Structured diff data:
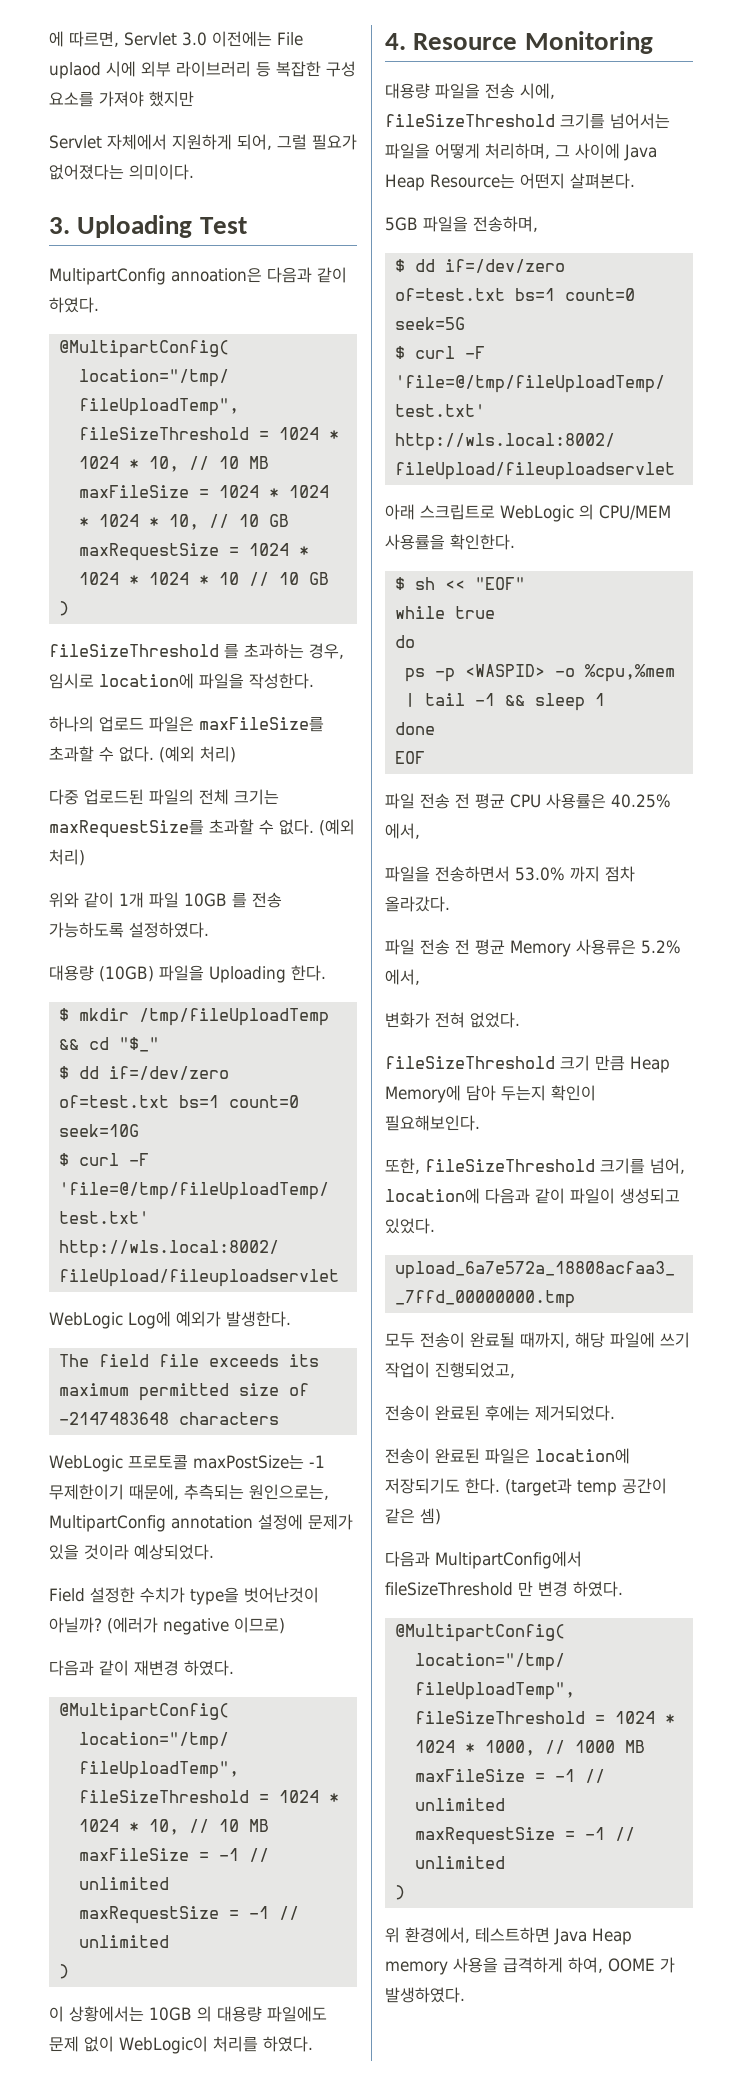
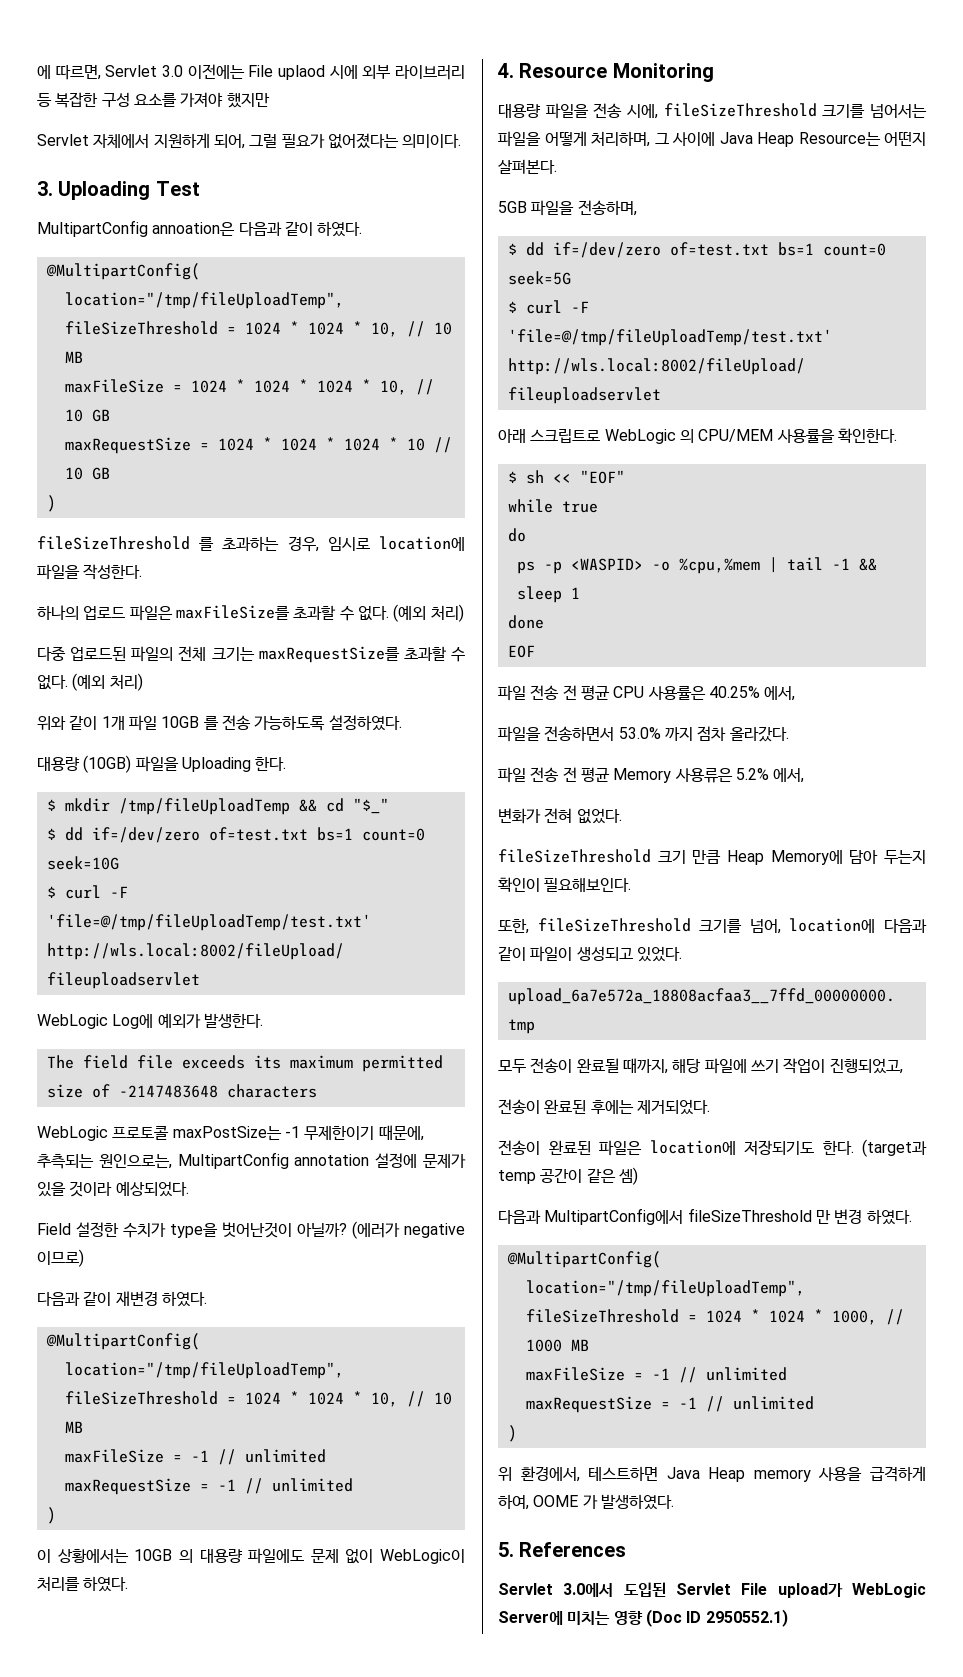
+ 5. References
+ Servlet 3.0에서 도입된 Servlet File upload가 WebLogic Server에 미치는 영향 (Doc ID 2950552.1)

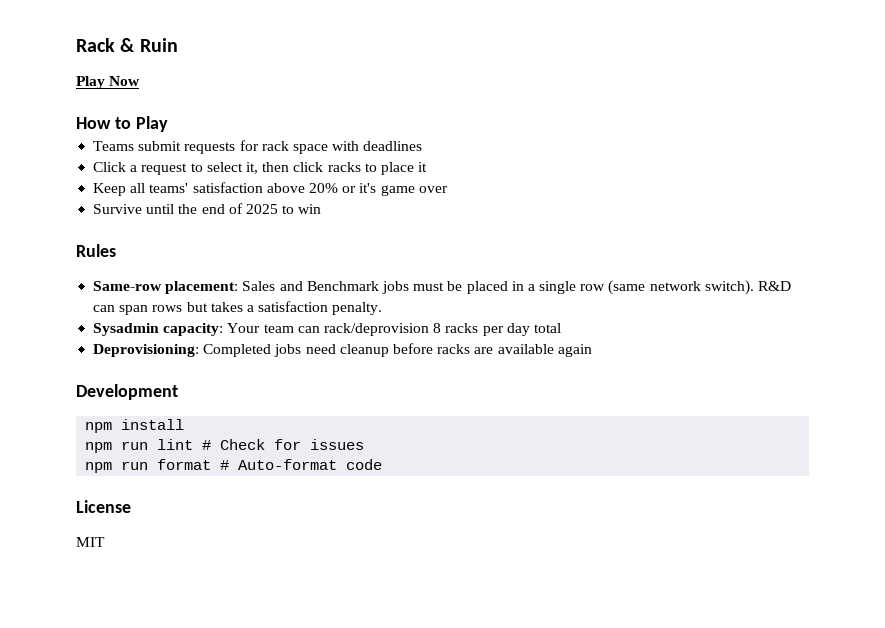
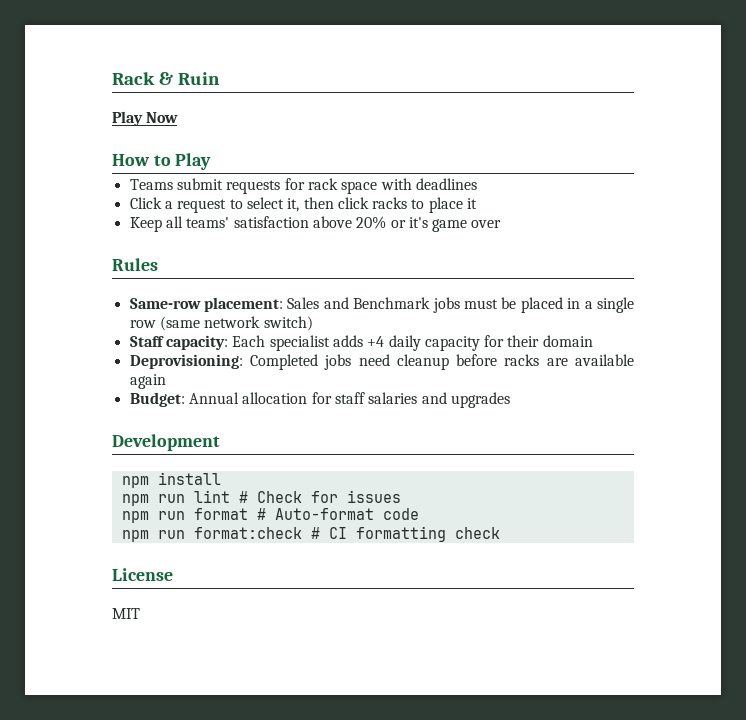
- Survive until the end of 2025 to win
- Same-row placement: Sales and Benchmark jobs must be placed in a single row (same network switch). R&D can span rows but takes a satisfaction penalty.
- Sysadmin capacity: Your team can rack/deprovision 8 racks per day total
+ Same-row placement: Sales and Benchmark jobs must be placed in a single row (same network switch)
+ Staff capacity: Each specialist adds +4 daily capacity for their domain
+ Budget: Annual allocation for staff salaries and upgrades
+ npm run format:check # CI formatting check

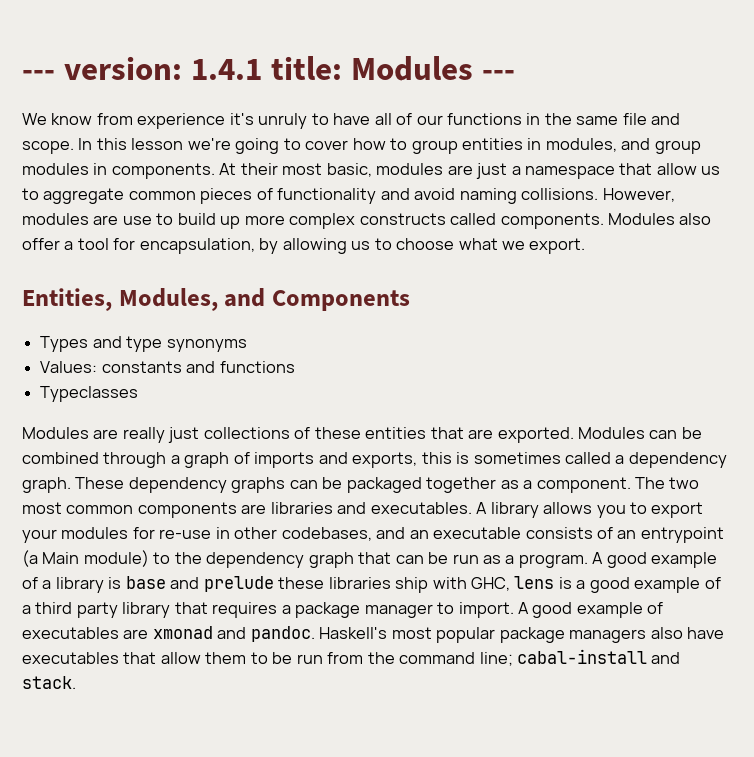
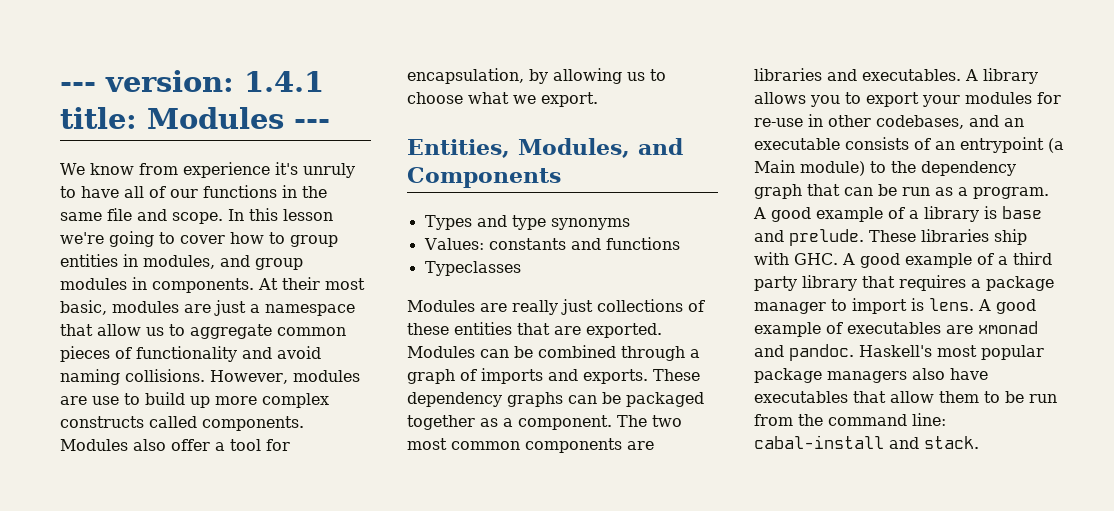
- Modules can be combined through a graph of imports and exports, this is sometimes called a dependency graph.
+ Modules can be combined through a graph of imports and exports.
- A good example of a library is base and prelude these libraries ship with GHC, lens is a good example of a third party library that requires a package manager to import.
+ A good example of a library is base and prelude. These libraries ship with GHC. A good example of a third party library that requires a package manager to import is lens.
- Haskell's most popular package managers also have executables that allow them to be run from the command line; cabal-install and stack.
+ Haskell's most popular package managers also have executables that allow them to be run from the command line: cabal-install and stack.

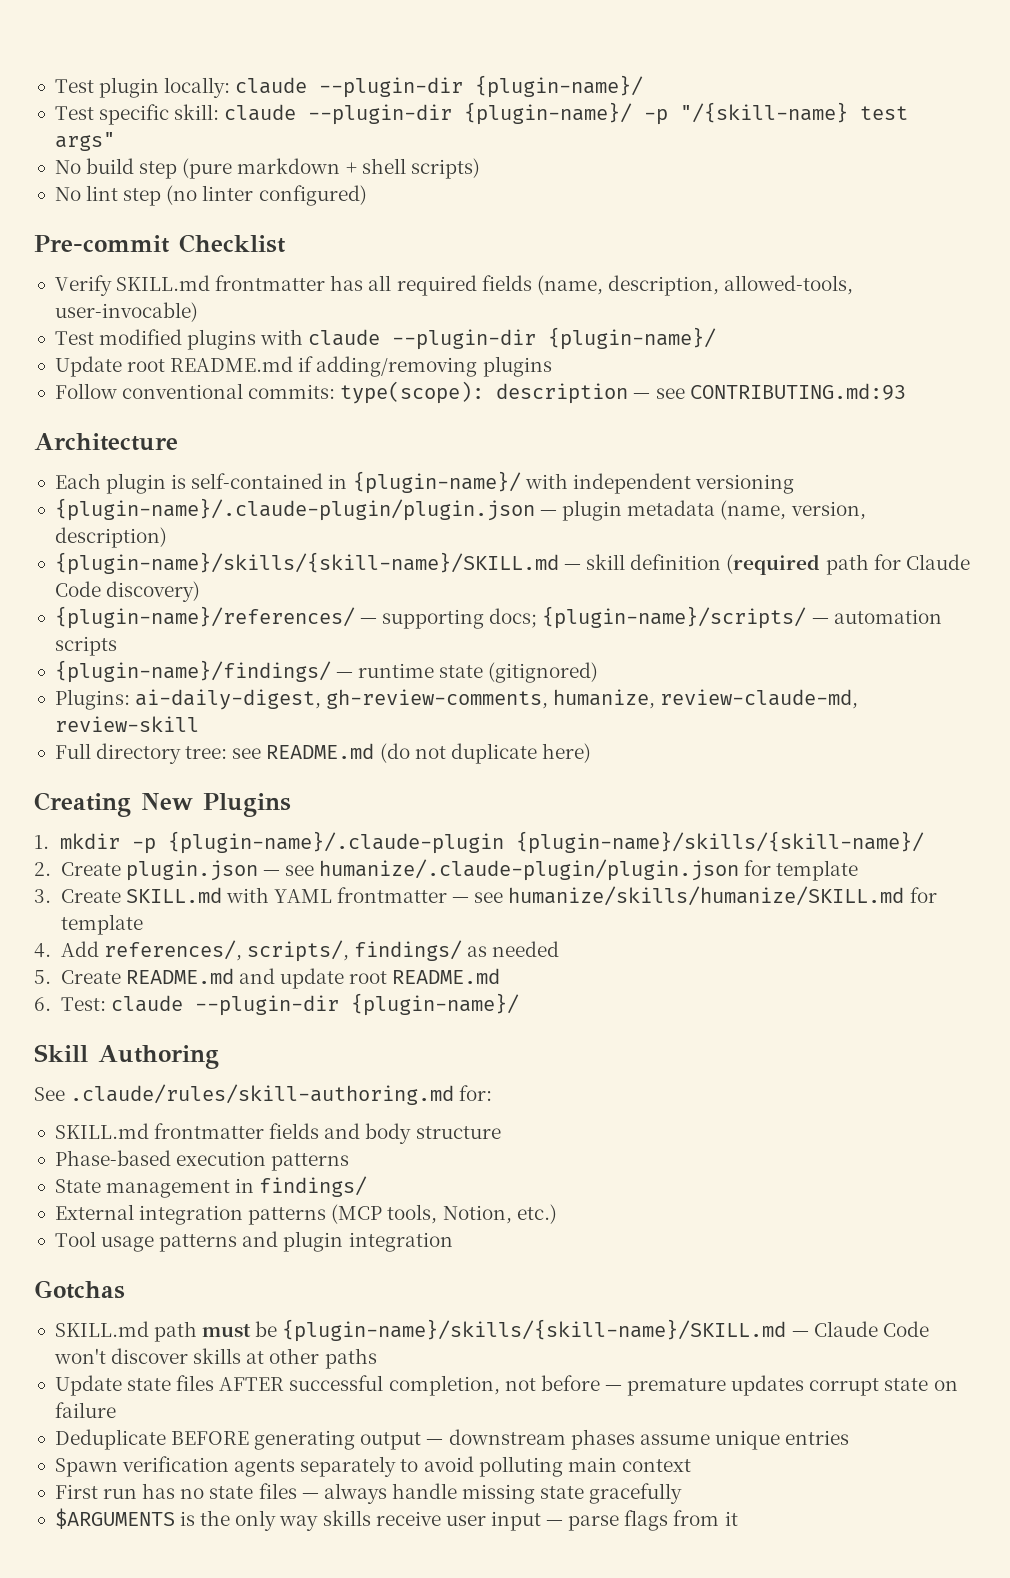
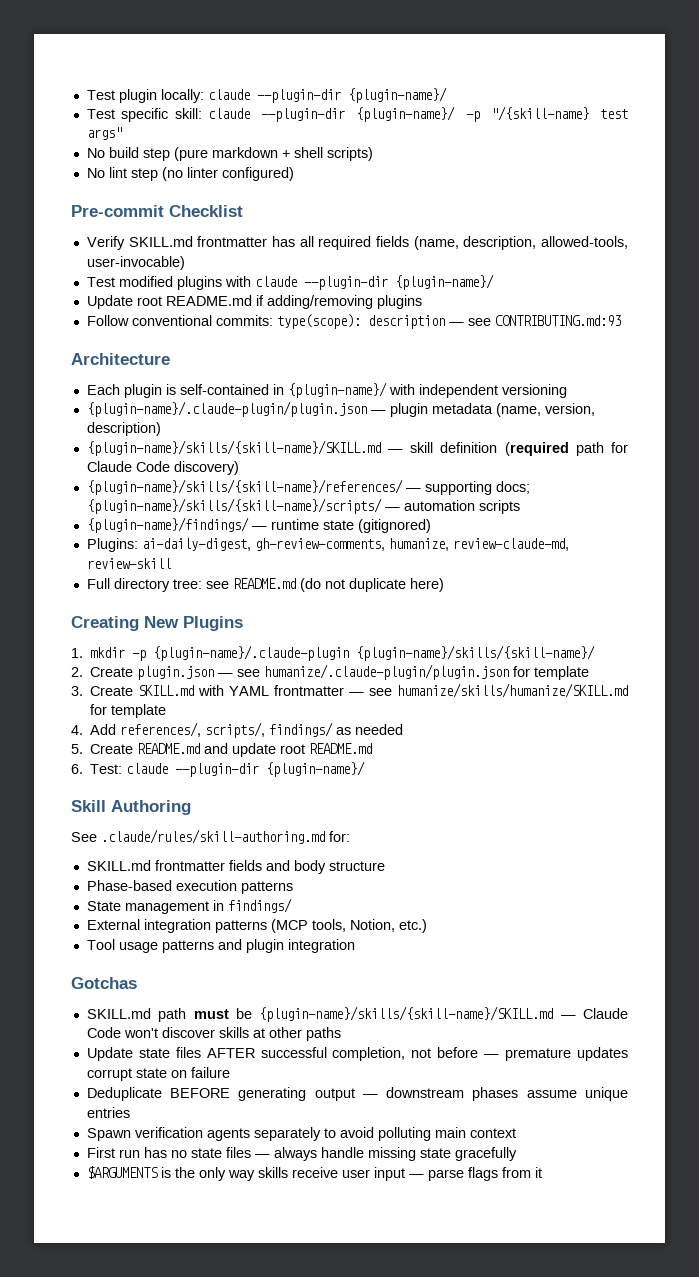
- {plugin-name}/references/ — supporting docs; {plugin-name}/scripts/ — automation scripts
+ {plugin-name}/skills/{skill-name}/references/ — supporting docs; {plugin-name}/skills/{skill-name}/scripts/ — automation scripts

*YOUR ASSIGNMENT*: Filter the entries above and return only the lines holding "network".

*EXERCISE ANSWER*:
- Same-row placement: Sales and Benchmark jobs must be placed in a single row (same network switch). R&D can span rows but takes a satisfaction penalty.
+ Same-row placement: Sales and Benchmark jobs must be placed in a single row (same network switch)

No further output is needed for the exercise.